DATA PROVIDED -
<<<<

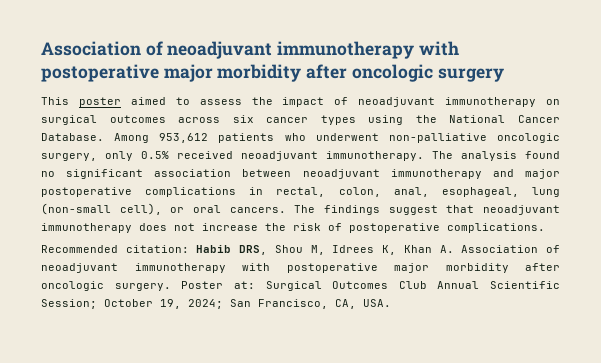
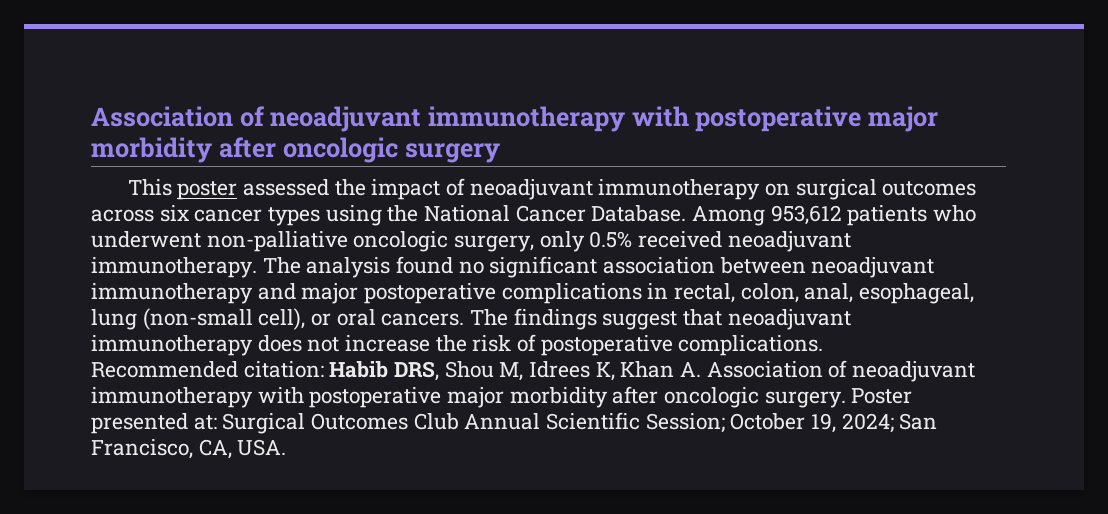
- This poster aimed to assess the impact of neoadjuvant immunotherapy on surgical outcomes across six cancer types using the National Cancer Database.
+ This poster assessed the impact of neoadjuvant immunotherapy on surgical outcomes across six cancer types using the National Cancer Database.
- Poster at: Surgical Outcomes Club Annual Scientific Session; October 19, 2024; San Francisco, CA, USA.
+ Poster presented at: Surgical Outcomes Club Annual Scientific Session; October 19, 2024; San Francisco, CA, USA.

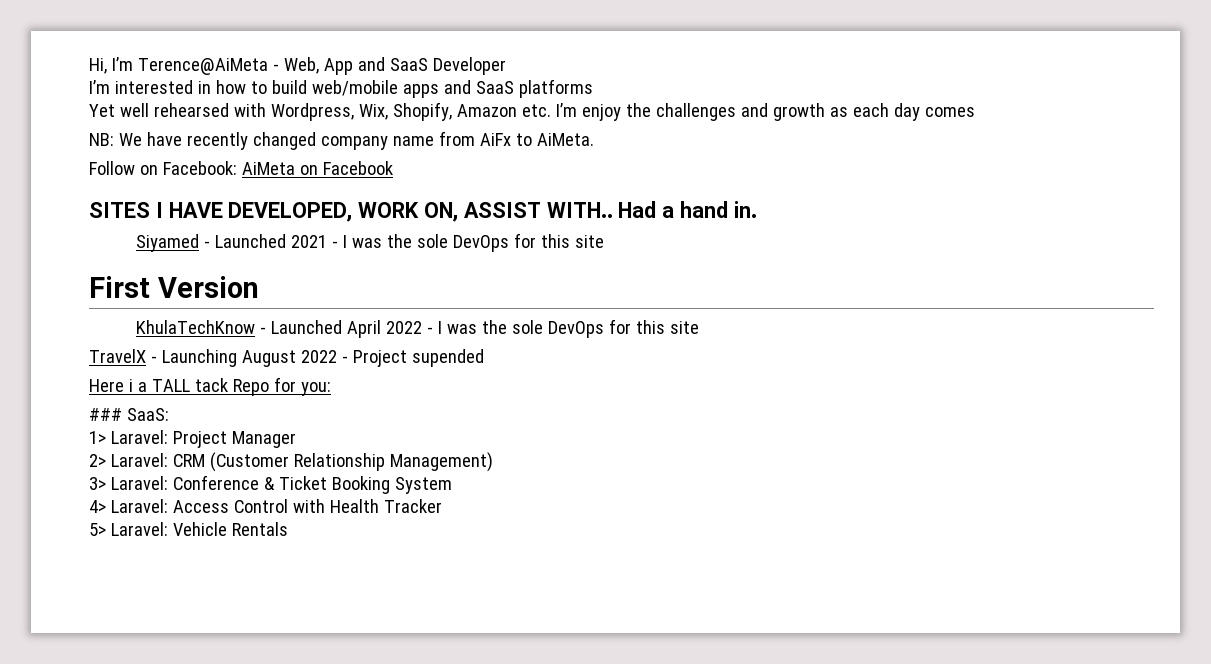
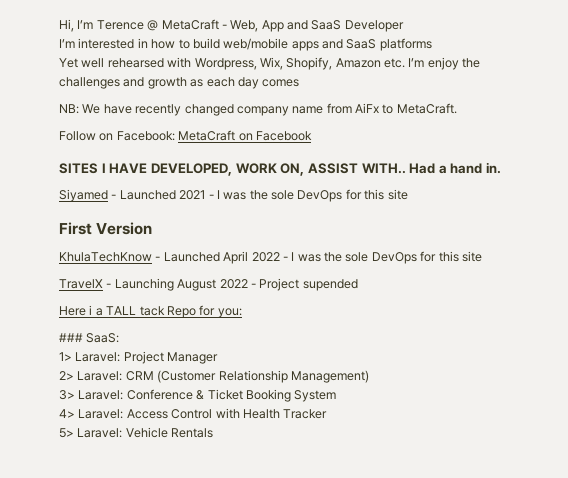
- Hi, I’m Terence@AiMeta - Web, App and SaaS Developer
+ Hi, I’m Terence @ MetaCraft - Web, App and SaaS Developer
- NB: We have recently changed company name from AiFx to AiMeta.
+ NB: We have recently changed company name from AiFx to MetaCraft.
- Follow on Facebook: AiMeta on Facebook
+ Follow on Facebook: MetaCraft on Facebook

>>>>

EXERCISE DESCRIPTION - Write out the data exactly, but not its pictures.

EXPECTED ANSWER -
- This poster aimed to assess the impact of neoadjuvant immunotherapy on surgical outcomes across six cancer types using the National Cancer Database.
+ This poster assessed the impact of neoadjuvant immunotherapy on surgical outcomes across six cancer types using the National Cancer Database.
- Poster at: Surgical Outcomes Club Annual Scientific Session; October 19, 2024; San Francisco, CA, USA.
+ Poster presented at: Surgical Outcomes Club Annual Scientific Session; October 19, 2024; San Francisco, CA, USA.

- Hi, I’m Terence@AiMeta - Web, App and SaaS Developer
+ Hi, I’m Terence @ MetaCraft - Web, App and SaaS Developer
- NB: We have recently changed company name from AiFx to AiMeta.
+ NB: We have recently changed company name from AiFx to MetaCraft.
- Follow on Facebook: AiMeta on Facebook
+ Follow on Facebook: MetaCraft on Facebook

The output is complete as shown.